Items from a data source
──────────────────────────────
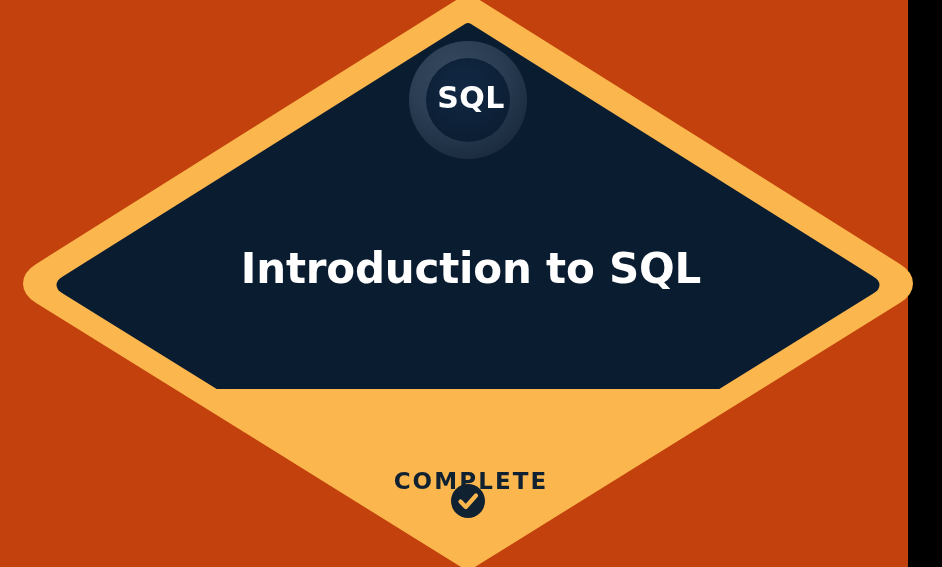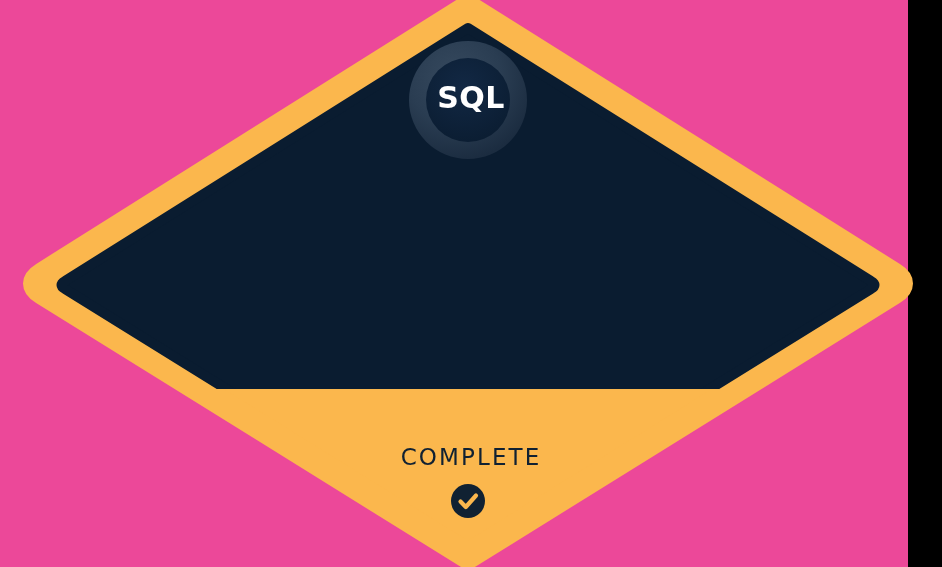--- a/index.html
+++ b/index.html
@@ -19,7 +19,7 @@
     position: relative;
     width: 908px;
     height: 567px;
-    background: #ec4899;
+    background: #c2410c;
   }
 
   #badge-svg {

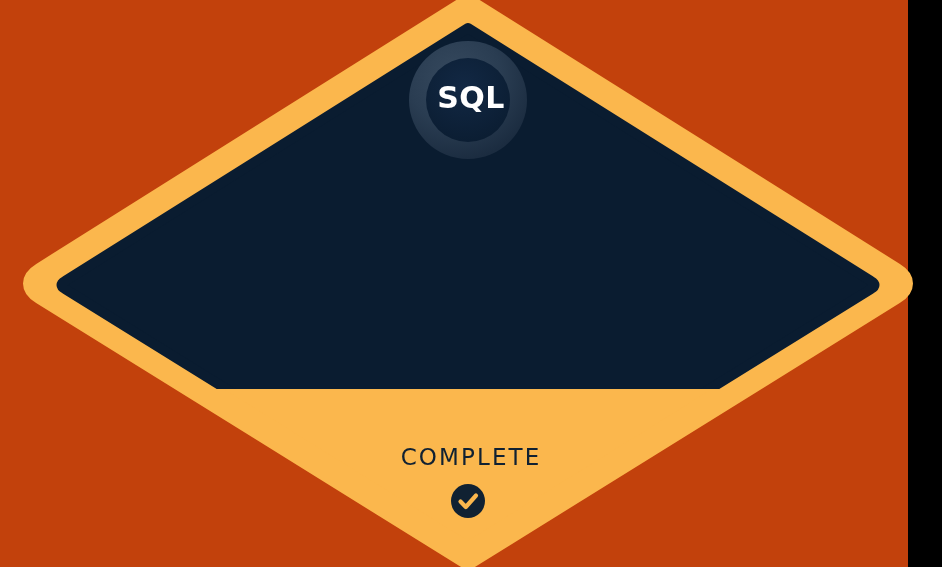--- a/index.html
+++ b/index.html
@@ -126,6 +126,7 @@
 
   <div class="overlay" id="sql-abbrev">SQL</div>
 
+  <div class="overlay" id="course-title">Introduction to SQL</div>
 
 
   <div class="overlay" id="status-line-2">COMPLETE</div>

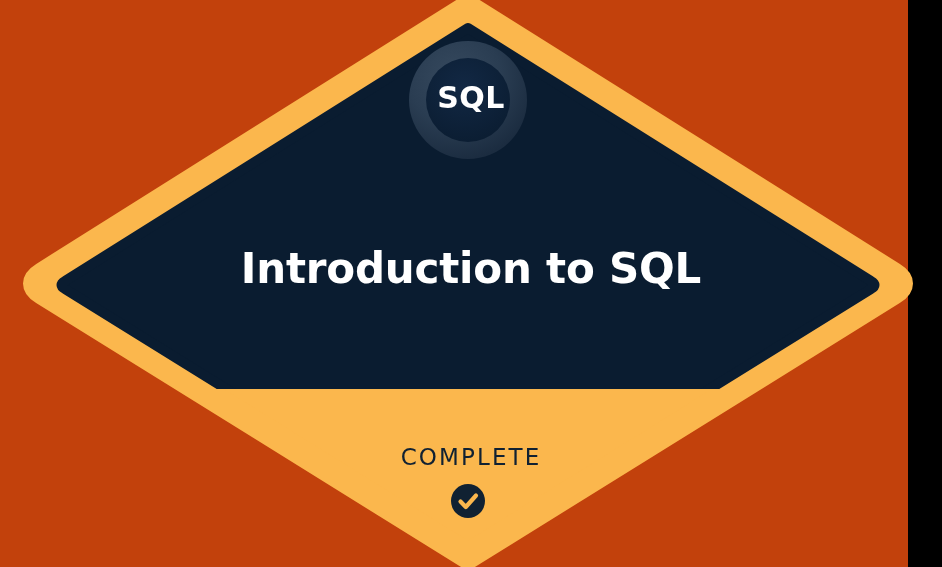--- a/index.html
+++ b/index.html
@@ -68,9 +68,9 @@
   }
 
   #status-line-2 {
-    top: 444px;
+    top: 468px;
     font-size: 23px;
-    font-weight: normal;
+    font-weight: bold;
     letter-spacing: 2.1px;
     color: #102132;
     font-family: "DejaVu Sans", "Liberation Sans", sans-serif;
──────────────────────────────
REQUIRED ACTION: Copy out every line above, word for word, minus images.

WORKED SOLUTION:
--- a/index.html
+++ b/index.html
@@ -19,7 +19,7 @@
     position: relative;
     width: 908px;
     height: 567px;
-    background: #ec4899;
+    background: #c2410c;
   }
 
   #badge-svg {

--- a/index.html
+++ b/index.html
@@ -126,6 +126,7 @@
 
   <div class="overlay" id="sql-abbrev">SQL</div>
 
+  <div class="overlay" id="course-title">Introduction to SQL</div>
 
 
   <div class="overlay" id="status-line-2">COMPLETE</div>

--- a/index.html
+++ b/index.html
@@ -68,9 +68,9 @@
   }
 
   #status-line-2 {
-    top: 444px;
+    top: 468px;
     font-size: 23px;
-    font-weight: normal;
+    font-weight: bold;
     letter-spacing: 2.1px;
     color: #102132;
     font-family: "DejaVu Sans", "Liberation Sans", sans-serif;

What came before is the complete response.